Graduate Student Dartmouth College Lebanon, New Hampshire, United States
Disclosure(s):
Tiffany Chen: No financial relationships to disclose
Introduction/Rationale: Resident memory T cells (TRM) are a subset of memory T cells that persist in lymphoid and non-lymphoid tissues. Brain TRM (bTRM) can protect against reinfections, and their reactivation induces transient activation and recruitment of local immune cells, including microglia. In Alzheimer’s disease (AD), immune involvement has been shown to influence pathology, but the role of bTRM in AD progression is largely unknown. Activated microglia, key mediators of AD pathology, can phagocytose amyloid-beta (Aβ) plaques, protein aggregates that are a hallmark of AD pathology. Due to reported increased numbers of CD8+ TRM in AD brains and the increased risk of AD development through latent viral infections, we sought to test the impact of bTRM recall functions on AD pathology.
Methods: We took a reductionist approach to model TRM reactivation due to recurrent infection by introducing cognate viral peptide intracranially three times one month apart.

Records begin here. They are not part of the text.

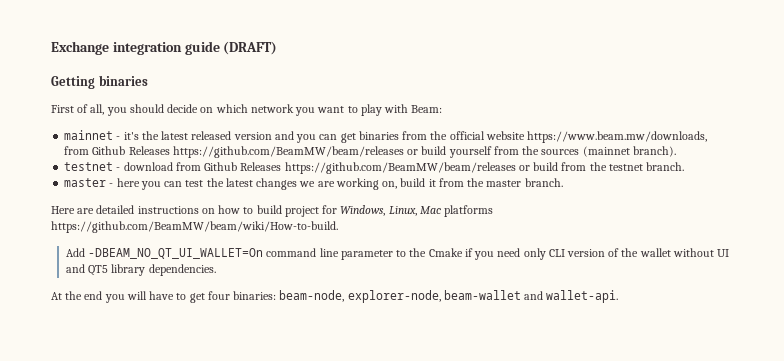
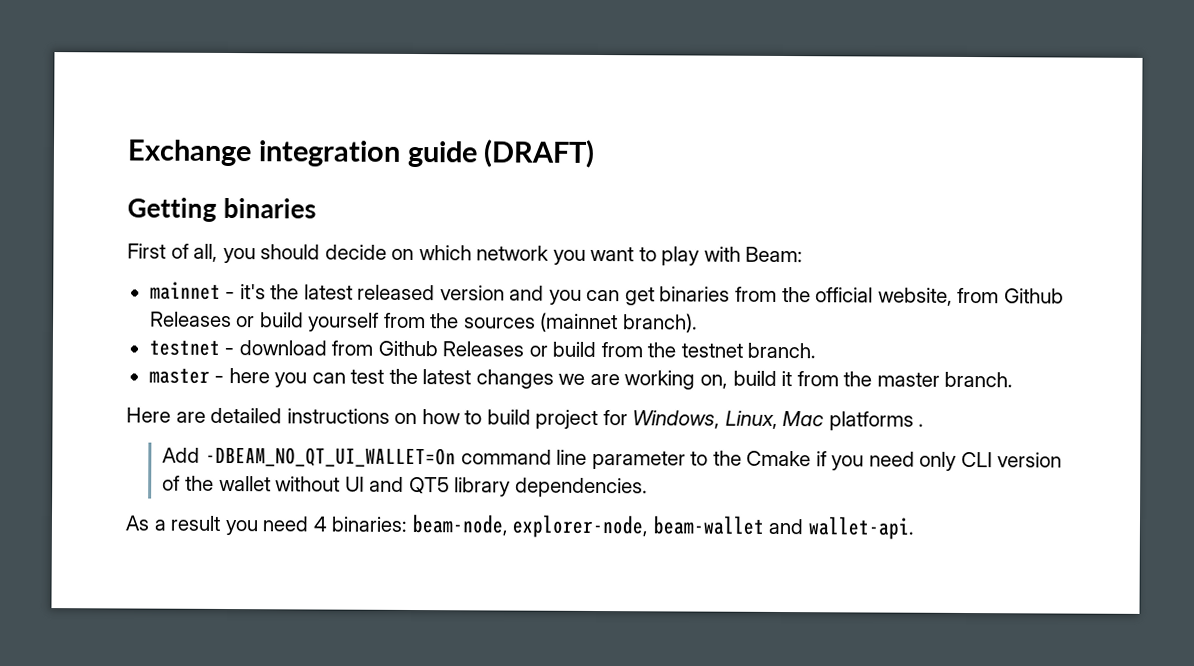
- mainnet - it's the latest released version and you can get binaries from the official website https://www.beam.mw/downloads, from Github Releases https://github.com/BeamMW/beam/releases or build yourself from the sources (mainnet branch).
+ mainnet - it's the latest released version and you can get binaries from the official website, from Github Releases or build yourself from the sources (mainnet branch).
- testnet - download from Github Releases https://github.com/BeamMW/beam/releases or build from the testnet branch.
+ testnet - download from Github Releases or build from the testnet branch.
- Here are detailed instructions on how to build project for Windows, Linux, Mac platforms https://github.com/BeamMW/beam/wiki/How-to-build.
+ Here are detailed instructions on how to build project for Windows, Linux, Mac platforms .
- At the end you will have to get four binaries: beam-node, explorer-node, beam-wallet and wallet-api.
+ As a result you need 4 binaries: beam-node, explorer-node, beam-wallet and wallet-api.

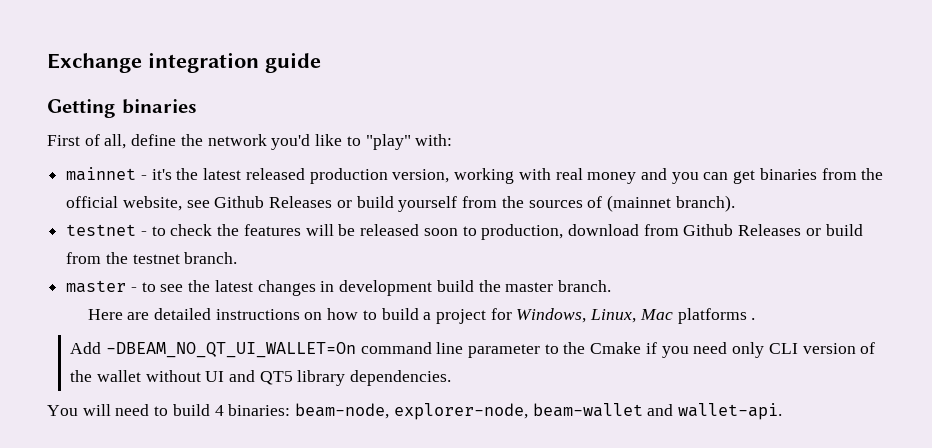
- Exchange integration guide (DRAFT)
+ Exchange integration guide
- First of all, you should decide on which network you want to play with Beam:
+ First of all, define the network you'd like to "play" with:
- mainnet - it's the latest released version and you can get binaries from the official website, from Github Releases or build yourself from the sources (mainnet branch).
+ mainnet - it's the latest released production version, working with real money and you can get binaries from the official website, see Github Releases or build yourself from the sources of (mainnet branch).
- testnet - download from Github Releases or build from the testnet branch.
+ testnet - to check the features will be released soon to production, download from Github Releases or build from the testnet branch.
- master - here you can test the latest changes we are working on, build it from the master branch.
+ master - to see the latest changes in development build the master branch.
- Here are detailed instructions on how to build project for Windows, Linux, Mac platforms .
+ Here are detailed instructions on how to build a project for Windows, Linux, Mac platforms .
- As a result you need 4 binaries: beam-node, explorer-node, beam-wallet and wallet-api.
+ You will need to build 4 binaries: beam-node, explorer-node, beam-wallet and wallet-api.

Results: Consistent with successive expansion, we saw a dramatic increase in bTRM numbers in both 5xFAD AD-model mice and wildtype mice. Intriguingly, we observed sustained microglial activation as indicated by elevated MHCII expression over one month after the last reactivation in 5xFAD mice. These microglia were part of a cytokine-response microglia subset that were specific to recurrent reactivation in both WT and 5xFAD mice. Additionally, bTRM exhibit increased upregulation of a granzyme-expressing population in response to multiple bTRM recall events. Females had stronger phenotypes, and strikingly, we observed increased soluble Aβ in female brains but not in males.
Conclusion: This data reveals unique microglial and bTRM remodeling driven by repeated bTRM reactivation, suggesting an inflammatory role of bTRM in AD and providing insight into neuroimmune crosstalk that can guide AD immunotherapies.